### Work item
Without the pictures, repeat the listing character for character.

### Excerpted records

------------------------------------

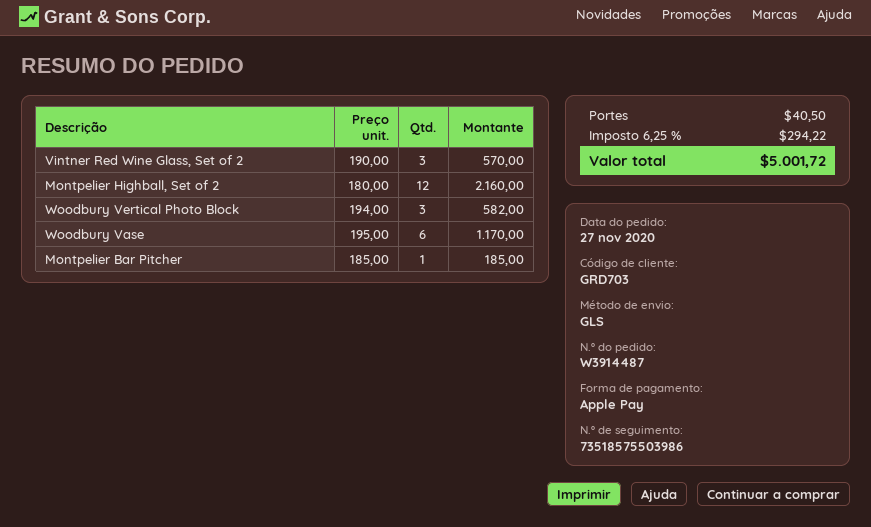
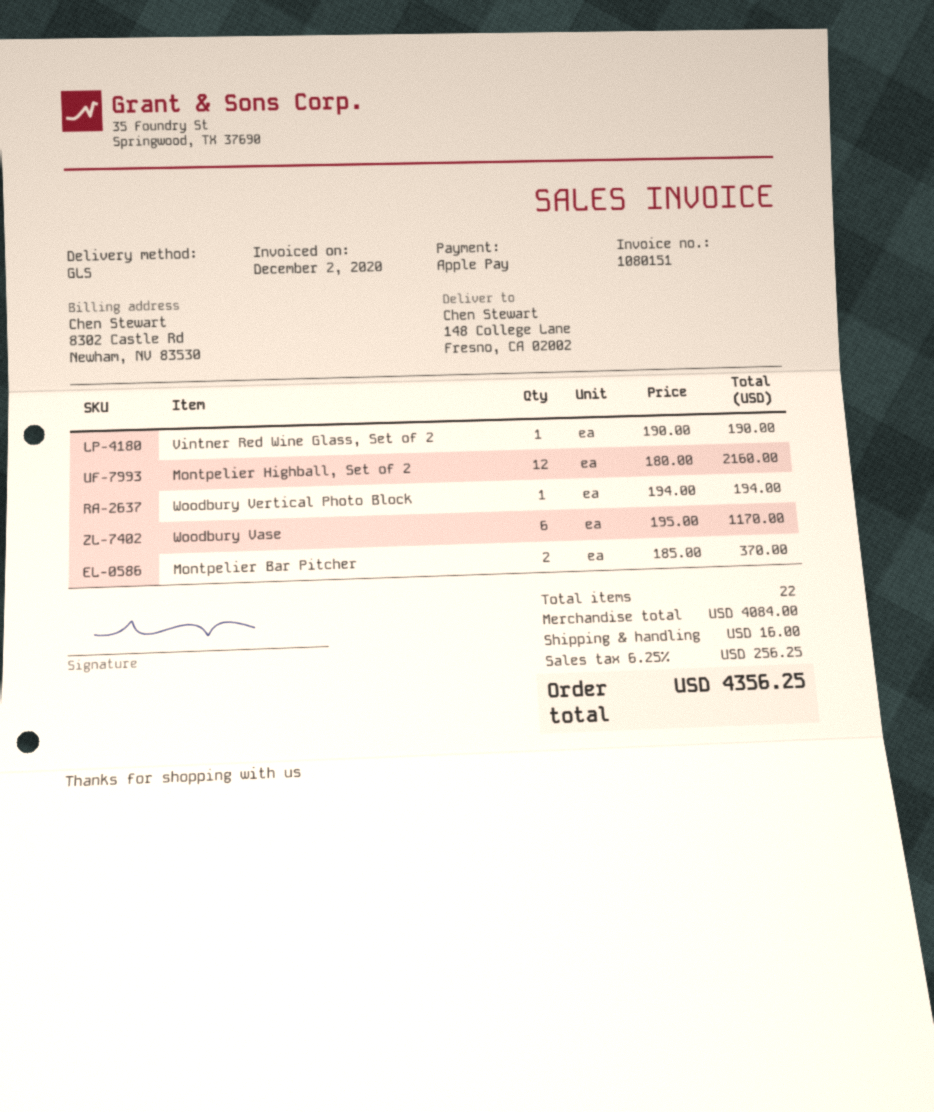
Vintner Red Wine Glass, Set of 2: 3 x 190.00 = 570.00 -> 1 x 190.00 = 190.00
Woodbury Vertical Photo Block: 3 x 194.00 = 582.00 -> 1 x 194.00 = 194.00
Montpelier Bar Pitcher: 1 x 185.00 = 185.00 -> 2 x 185.00 = 370.00
shipping: 40.50 -> 16.00
tax: 6.25% = 294.22 -> 6.25% = 256.25
total: 5001.72 -> 4356.25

------------------------------------

### Task result
Vintner Red Wine Glass, Set of 2: 3 x 190.00 = 570.00 -> 1 x 190.00 = 190.00
Woodbury Vertical Photo Block: 3 x 194.00 = 582.00 -> 1 x 194.00 = 194.00
Montpelier Bar Pitcher: 1 x 185.00 = 185.00 -> 2 x 185.00 = 370.00
shipping: 40.50 -> 16.00
tax: 6.25% = 294.22 -> 6.25% = 256.25
total: 5001.72 -> 4356.25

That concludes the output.